Gracie abrió la boca para decir que no. Sabía que debía decir que no. Tenía que regresar al hostal y llamar a las líneas aéreas, llamar a Cara para pedirle que fuera a buscarla al aeropuerto cuando llegara a Melbourne. Pero estaba muerta de hambre. Durante todo el día no había tomado más que un capuchino.

–Ven con nosotros, por favor –insistió Luca, animándola con la voz y con una sonrisa–. Déjame invitarte a comer. Y cuanto antes –dijo, recolocándose el abrigo–. Estoy empezando a calarme.

Tenía razón. La lluvia había empezado a caer con más fuerza.

–De acuerdo –dijo Gracie, mirando al cielo–. Supongo que alguien ha tomado la decisión por mí. Gracias.

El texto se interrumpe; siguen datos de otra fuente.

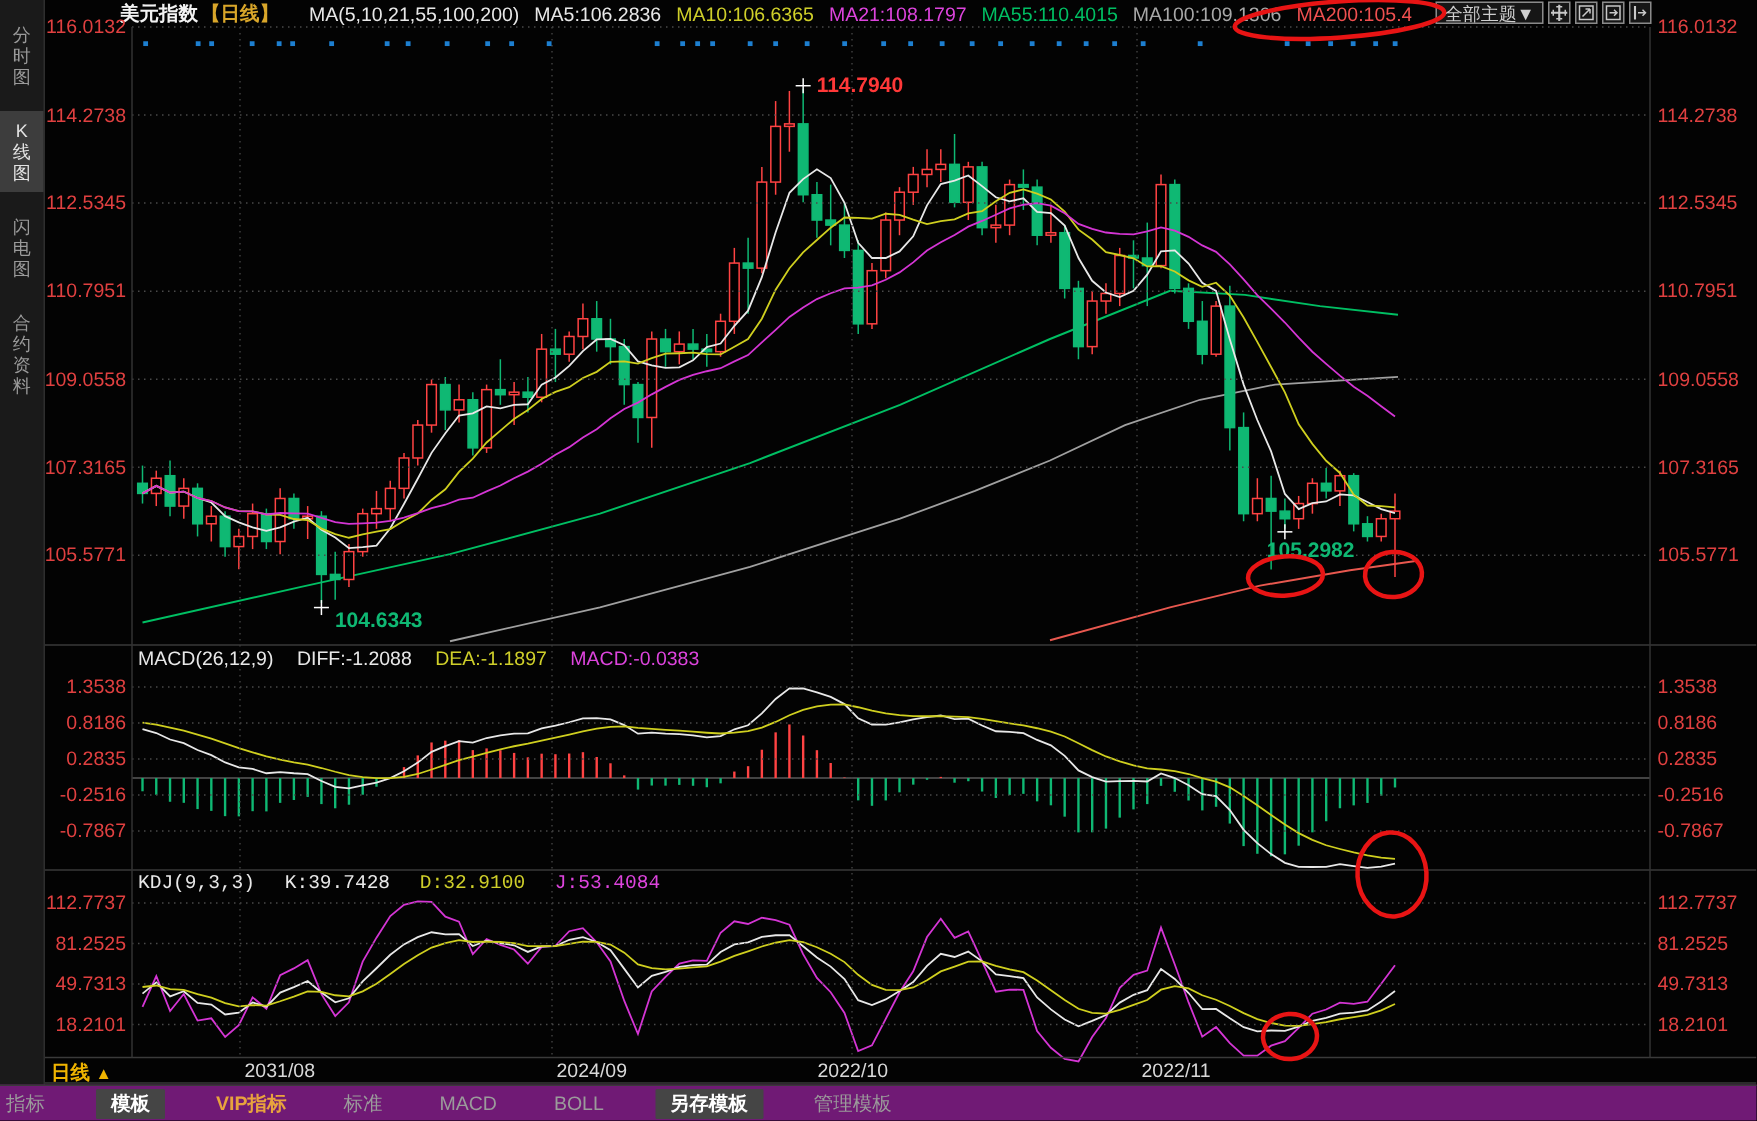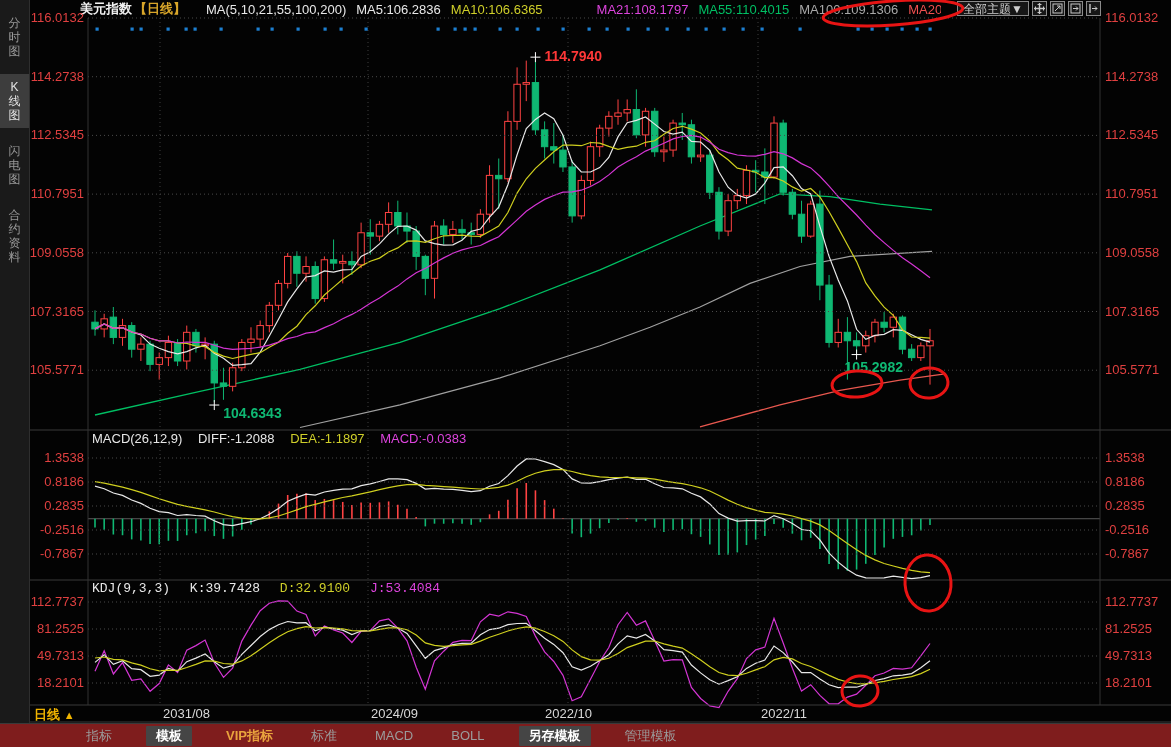--- a/index.html
+++ b/index.html
@@ -80,7 +80,7 @@
     <span id="ma-values" style="display:inline-flex;">
         <span style="color: rgb(232, 232, 232);">MA5:106.2836</span>
         <span style="color: rgb(207, 207, 42);">MA10:106.6365</span>
-        <span style="color: rgb(221, 68, 221); margin-left: 44px;">MA21:108.1797</span>
+        <span style="color: rgb(221, 68, 221);">MA21:108.1797</span>
         <span style="color: rgb(0, 191, 99);">MA55:110.4015</span>
         <span style="color: rgb(168, 168, 168);">MA100:109.1306</span>
         <span style="color: rgb(240, 80, 80);">MA200:105.432</span>

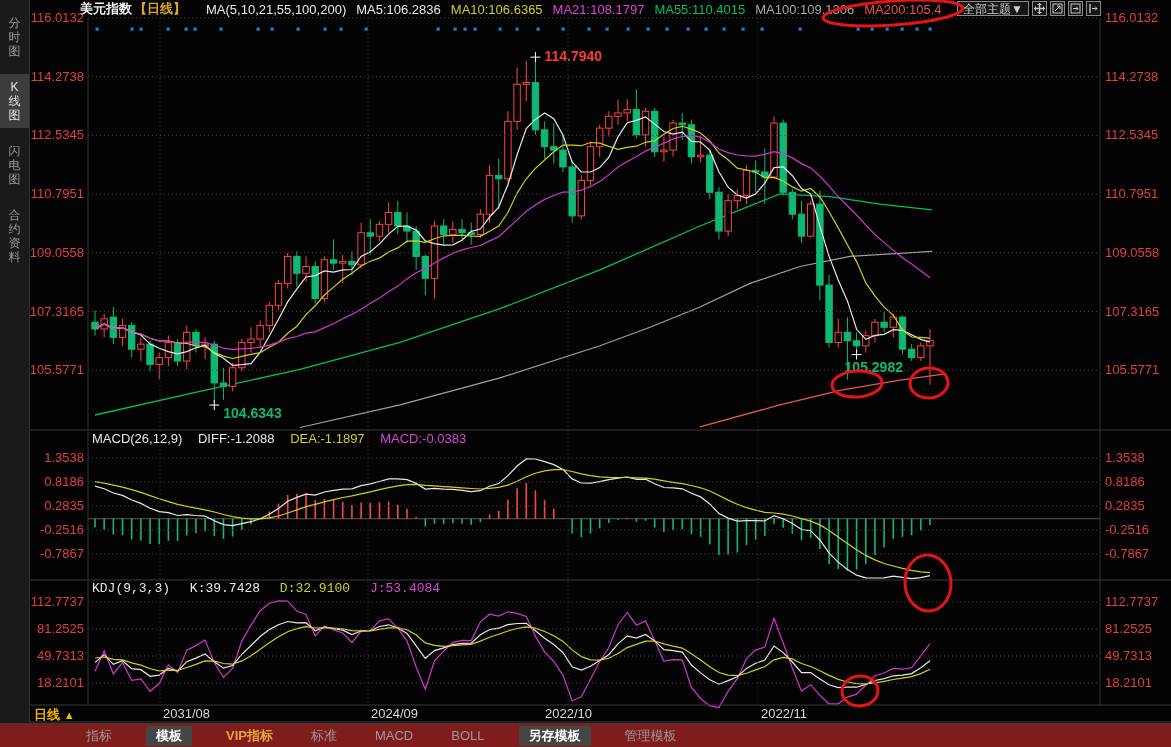--- a/index.html
+++ b/index.html
@@ -36,8 +36,8 @@
   .ind-header span{margin-right:12px;}
   .c-white{color:#e8e8e8;} .c-yel{color:#cfcf2a;} .c-mag{color:#dd44dd;}
   
-  #tabs{position:absolute;left:0;top:723px;width:1171px;height:24px;background:#7f1d1d;border-top:1px solid #3a3a3a;
-        display:flex;align-items:center;padding-left:82px;box-sizing:border-box;}
+  #tabs{position:absolute;left:0;top:723px;width:1171px;height:24px;background:#701a75;border-top:1px solid #3a3a3a;
+        display:flex;align-items:center;box-sizing:border-box;}
   .tab{color:#9b9b9b;font-size:13px;margin-right:30px;cursor:pointer;padding:1px 4px;}
   .tab.boxed{background:#454545;color:#fff;font-weight:bold;padding:1px 10px;border-radius:1px;}
   .tab.vip{color:#e8a33d;font-weight:bold;}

Luca asintió con la cabeza. Todavía tenía los ojos clavados en ella y esperó hasta aquel momento para soltarle el brazo, deslizando para ello la mano y dejando tras de sí un rastro de calidez allí donde sus dedos habían estado. Mila la devolvió a la realidad al ponerse a hablar con su padre en italiano.

–Sí –contestó él en inglés por cortesía hacia Gracie–. Yo también tengo hambre. Y Gracie también. Así que vamos a ir a comer juntos.

–¡Yupi! –exclamó la niña, haciendo una pirueta antes de agarrar a su padre de la mano para apartarlo de la fuente y llevarlo hacia el restaurante.